:: Dataset content ::
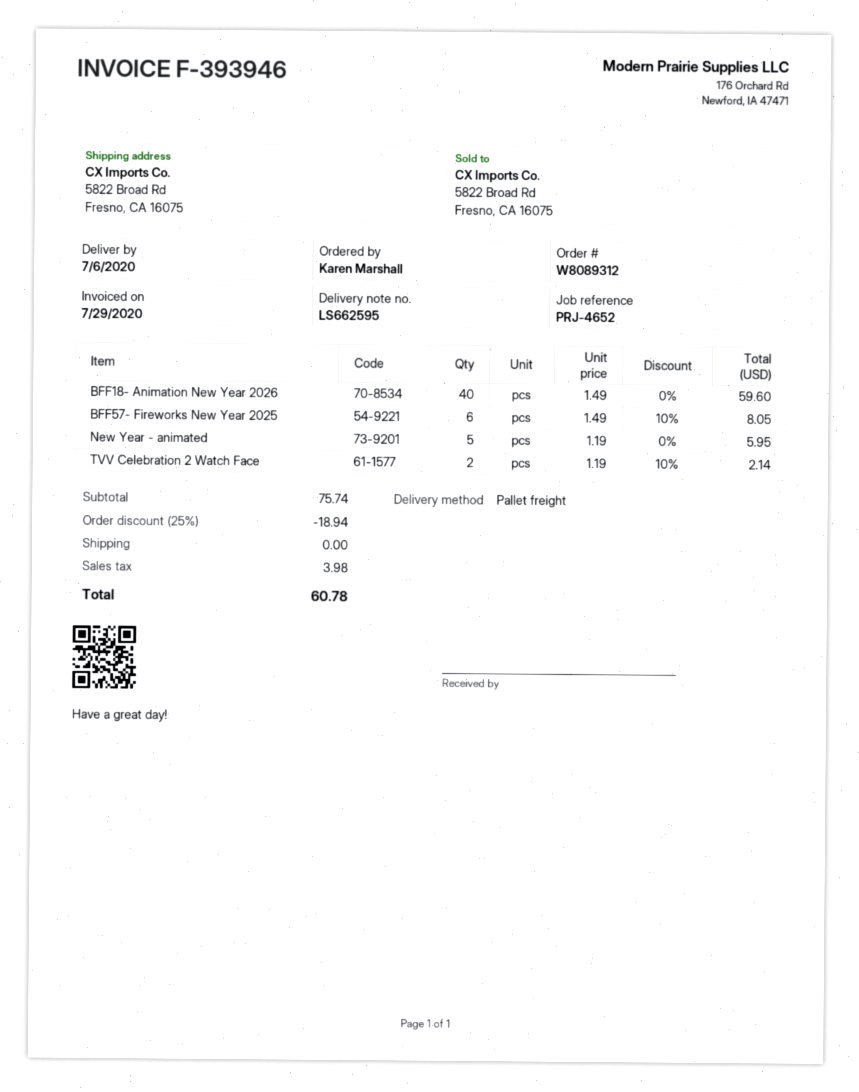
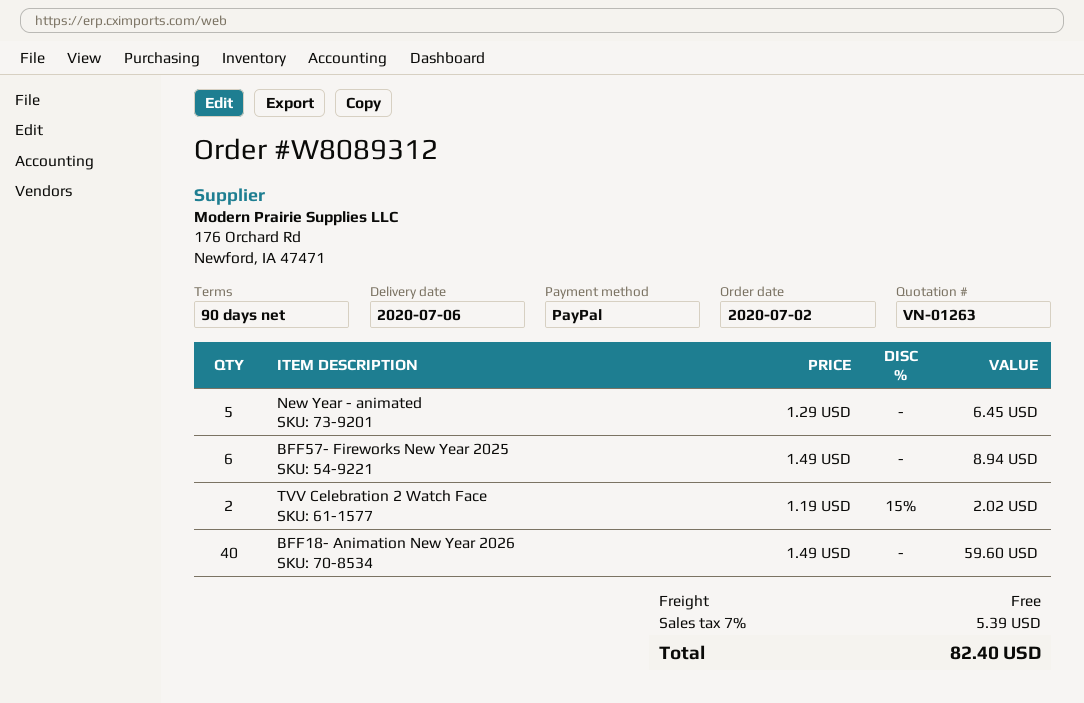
BFF57- Fireworks New Year 2025: 6 x 1.49 - 10% = 8.05 -> 6 x 1.49 = 8.94
New Year - animated: 5 x 1.19 = 5.95 -> 5 x 1.29 = 6.45
TVV Celebration 2 Watch Face: 2 x 1.19 - 10% = 2.14 -> 2 x 1.19 - 15% = 2.02
discount: 25% = 18.94 -> none
tax: 3.98 -> 5.39
total: 60.78 -> 82.40

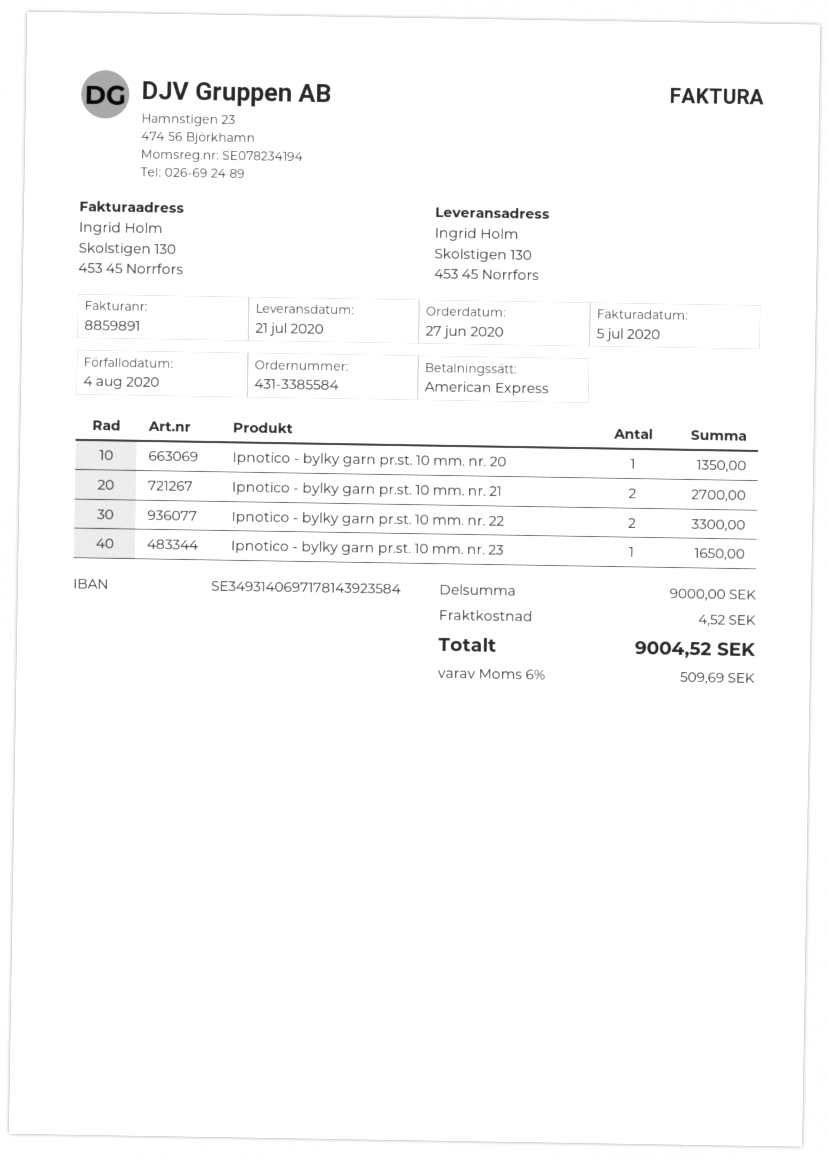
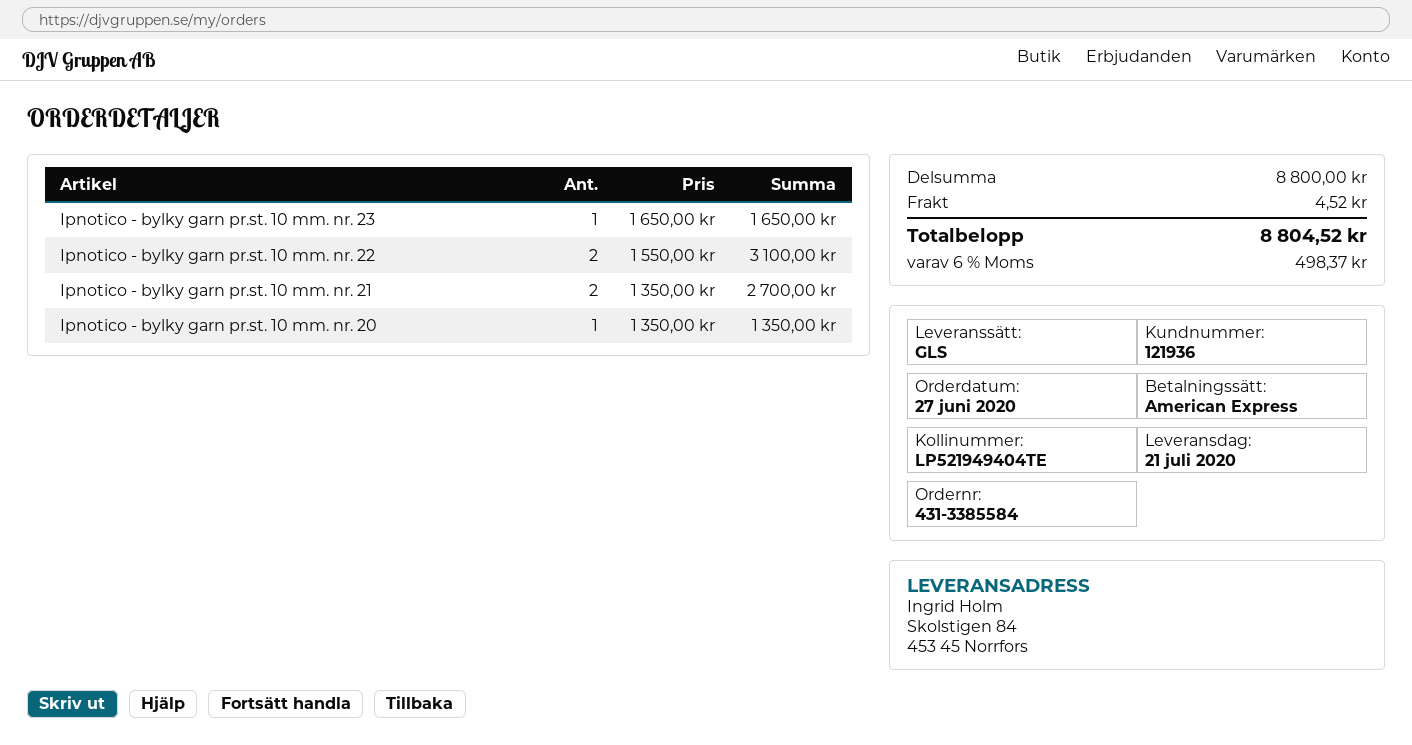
ship to: Skolstigen 130, 453 45 Norrfors -> Skolstigen 84, 453 45 Norrfors
Ipnotico - bylky garn pr.st. 10 mm. nr. 22: 2 for 3300.00 -> 2 for 3100.00
subtotal: 9000.00 -> 8800.00
tax: 6% = 509.69 -> 6% = 498.37
total: 9004.52 -> 8804.52

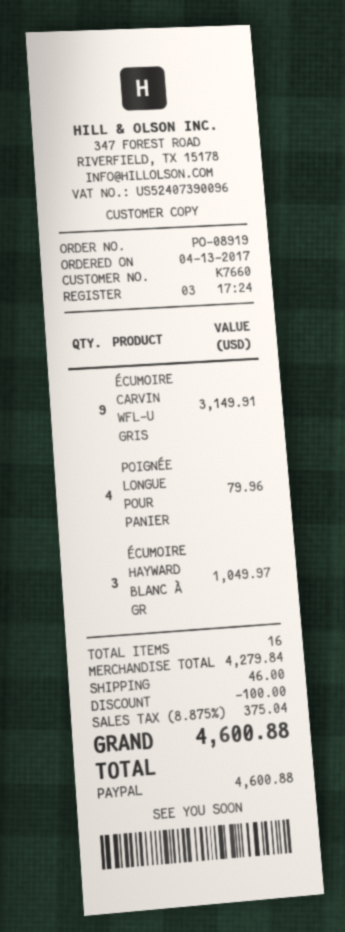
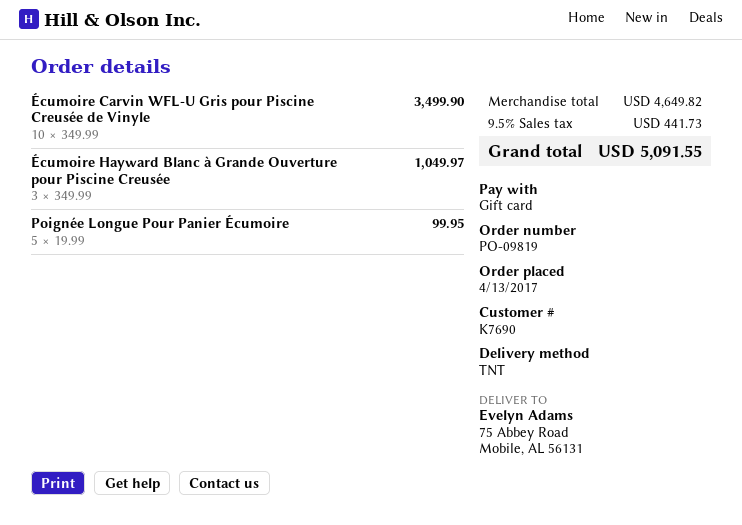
order number: PO-08919 -> PO-09819
customer number: K7660 -> K7690
payment method: PayPal -> gift card
ÉCUMOIRE CARVIN WFL-U GRIS: 9 for 3149.91 -> 10 for 3499.90
POIGNÉE LONGUE POUR PANIER: 4 for 79.96 -> 5 for 99.95
subtotal: 4279.84 -> 4649.82
discount: 100.00 -> none
shipping: 46.00 -> none
tax: 8.875% = 375.04 -> 9.5% = 441.73
total: 4600.88 -> 5091.55

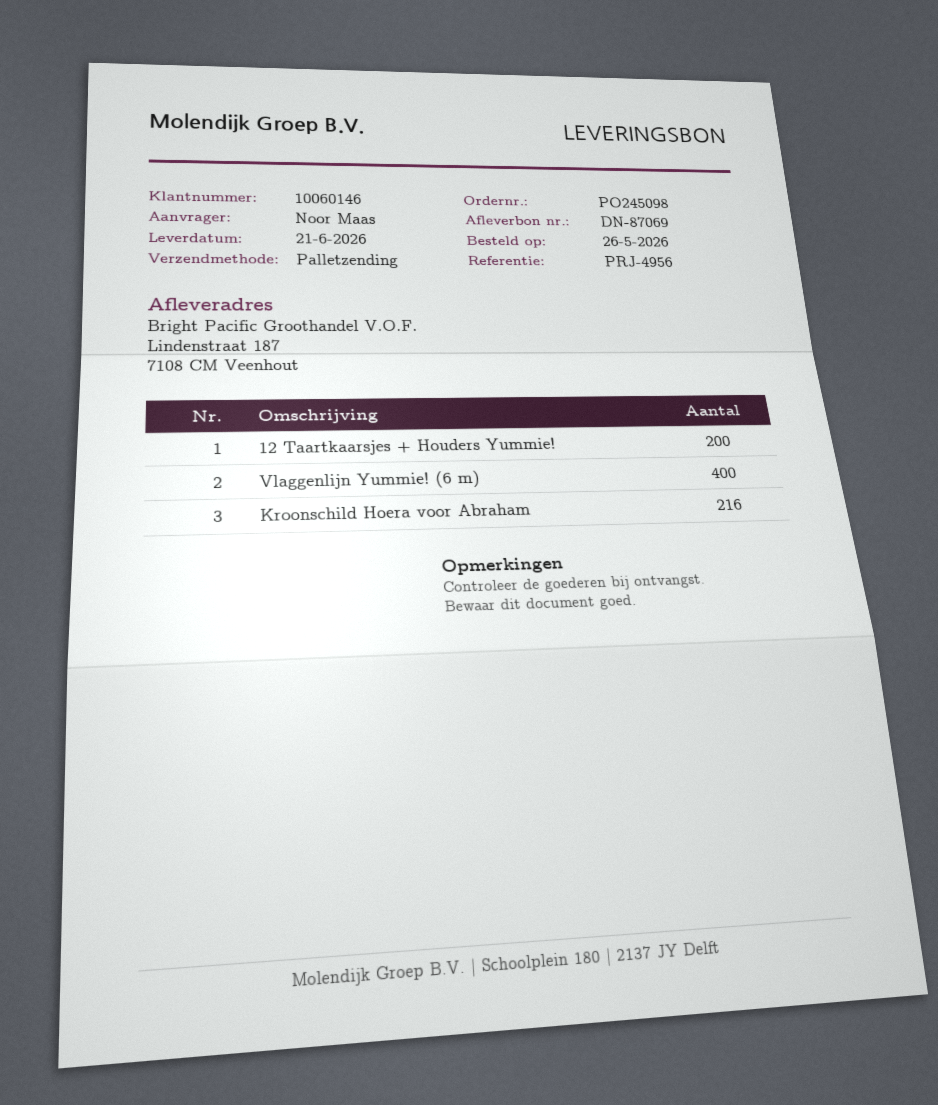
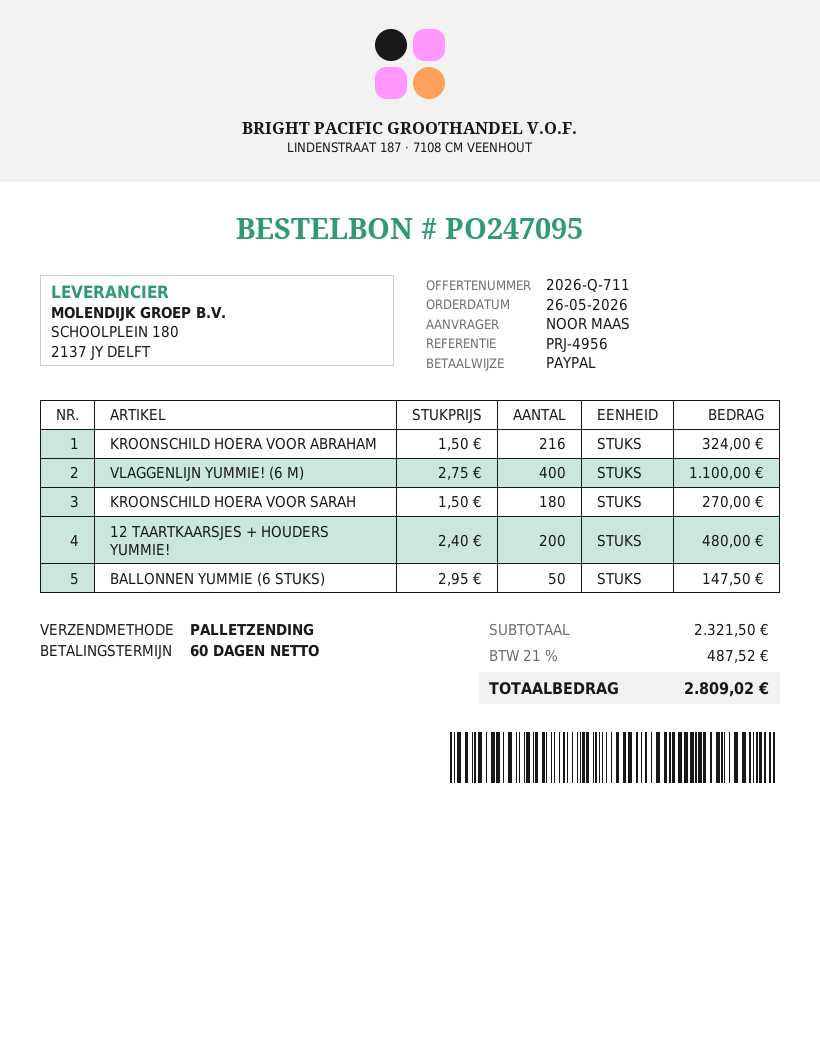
order number: PO245098 -> PO247095
KROONSCHILD HOERA VOOR SARAH: none -> 180
BALLONNEN YUMMIE (6 STUKS): none -> 50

:: Task prompt ::
Exclude all images, then retype the records above without alteration.

:: Written answer ::
BFF57- Fireworks New Year 2025: 6 x 1.49 - 10% = 8.05 -> 6 x 1.49 = 8.94
New Year - animated: 5 x 1.19 = 5.95 -> 5 x 1.29 = 6.45
TVV Celebration 2 Watch Face: 2 x 1.19 - 10% = 2.14 -> 2 x 1.19 - 15% = 2.02
discount: 25% = 18.94 -> none
tax: 3.98 -> 5.39
total: 60.78 -> 82.40

ship to: Skolstigen 130, 453 45 Norrfors -> Skolstigen 84, 453 45 Norrfors
Ipnotico - bylky garn pr.st. 10 mm. nr. 22: 2 for 3300.00 -> 2 for 3100.00
subtotal: 9000.00 -> 8800.00
tax: 6% = 509.69 -> 6% = 498.37
total: 9004.52 -> 8804.52

order number: PO-08919 -> PO-09819
customer number: K7660 -> K7690
payment method: PayPal -> gift card
ÉCUMOIRE CARVIN WFL-U GRIS: 9 for 3149.91 -> 10 for 3499.90
POIGNÉE LONGUE POUR PANIER: 4 for 79.96 -> 5 for 99.95
subtotal: 4279.84 -> 4649.82
discount: 100.00 -> none
shipping: 46.00 -> none
tax: 8.875% = 375.04 -> 9.5% = 441.73
total: 4600.88 -> 5091.55

order number: PO245098 -> PO247095
KROONSCHILD HOERA VOOR SARAH: none -> 180
BALLONNEN YUMMIE (6 STUKS): none -> 50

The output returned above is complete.